### WORK TASK
All of the data goes into your copy exactly as written. Images do not.

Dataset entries
Segment Open

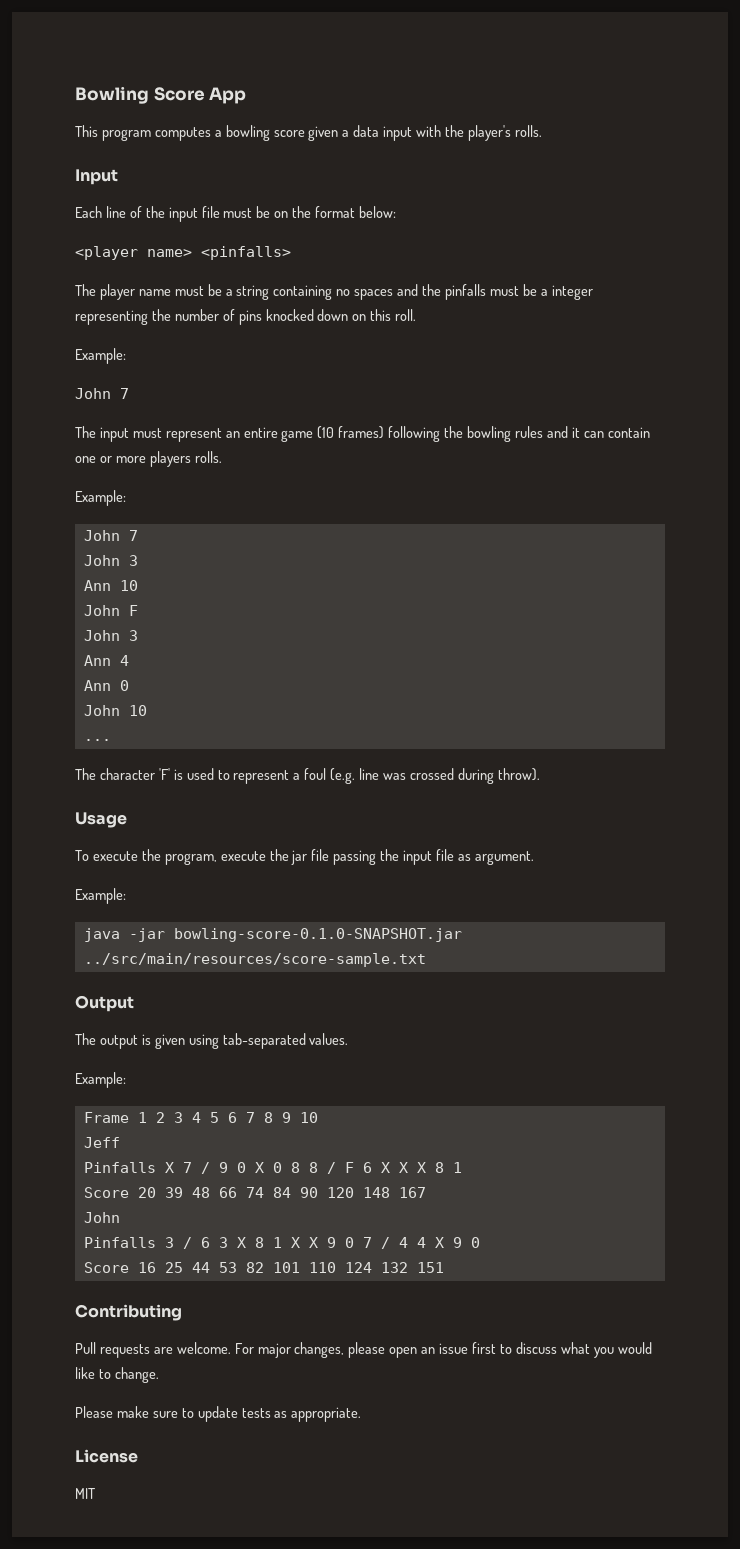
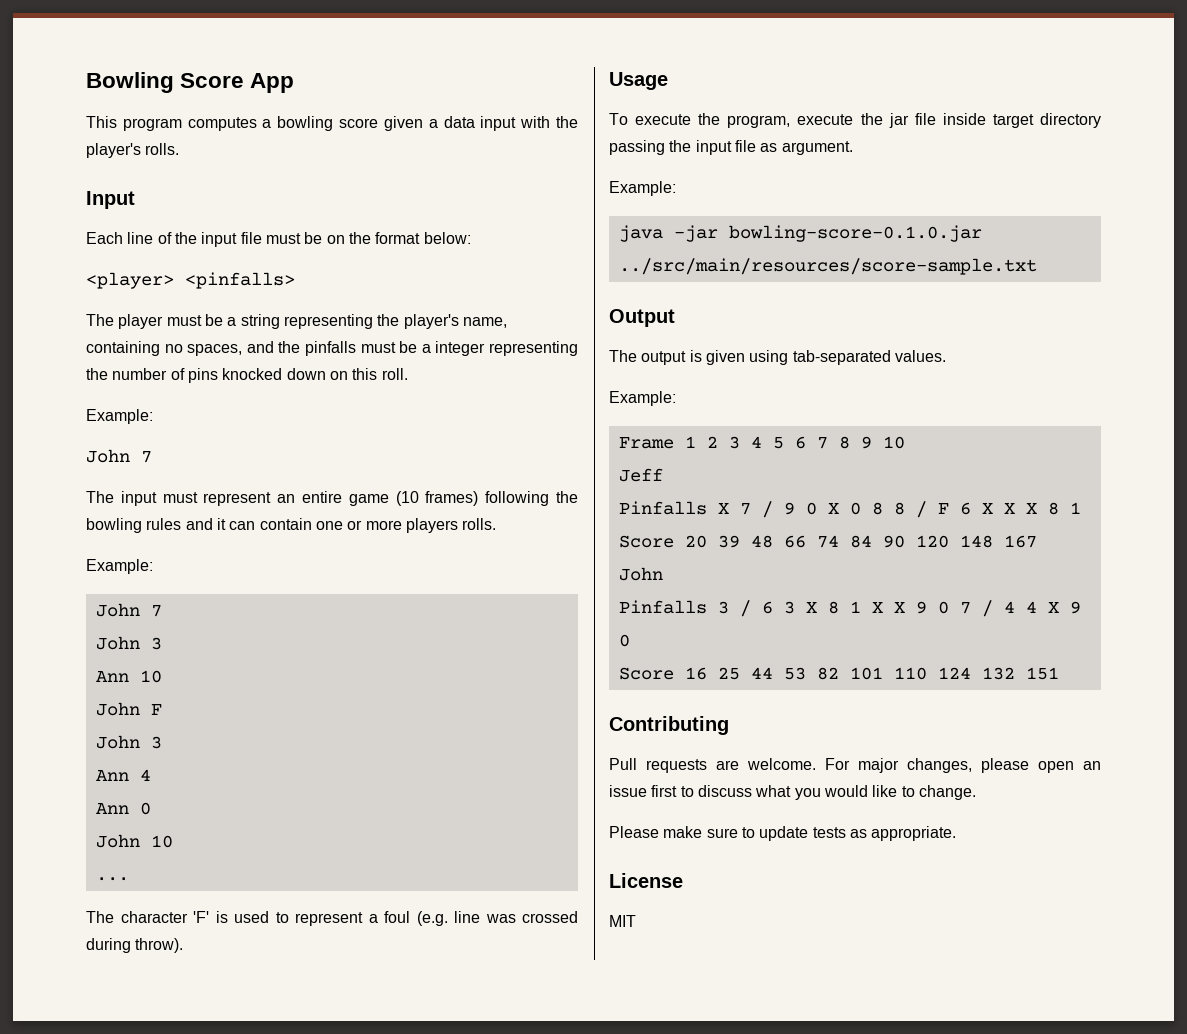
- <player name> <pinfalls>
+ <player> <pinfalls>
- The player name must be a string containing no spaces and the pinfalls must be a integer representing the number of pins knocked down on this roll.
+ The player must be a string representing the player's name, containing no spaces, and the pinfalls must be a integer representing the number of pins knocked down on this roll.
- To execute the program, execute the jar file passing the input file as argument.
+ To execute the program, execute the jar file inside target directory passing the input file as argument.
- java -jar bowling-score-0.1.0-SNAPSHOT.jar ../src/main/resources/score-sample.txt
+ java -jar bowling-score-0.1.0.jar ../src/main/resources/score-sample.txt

Segment Closed

### ANSWER BOX
- <player name> <pinfalls>
+ <player> <pinfalls>
- The player name must be a string containing no spaces and the pinfalls must be a integer representing the number of pins knocked down on this roll.
+ The player must be a string representing the player's name, containing no spaces, and the pinfalls must be a integer representing the number of pins knocked down on this roll.
- To execute the program, execute the jar file passing the input file as argument.
+ To execute the program, execute the jar file inside target directory passing the input file as argument.
- java -jar bowling-score-0.1.0-SNAPSHOT.jar ../src/main/resources/score-sample.txt
+ java -jar bowling-score-0.1.0.jar ../src/main/resources/score-sample.txt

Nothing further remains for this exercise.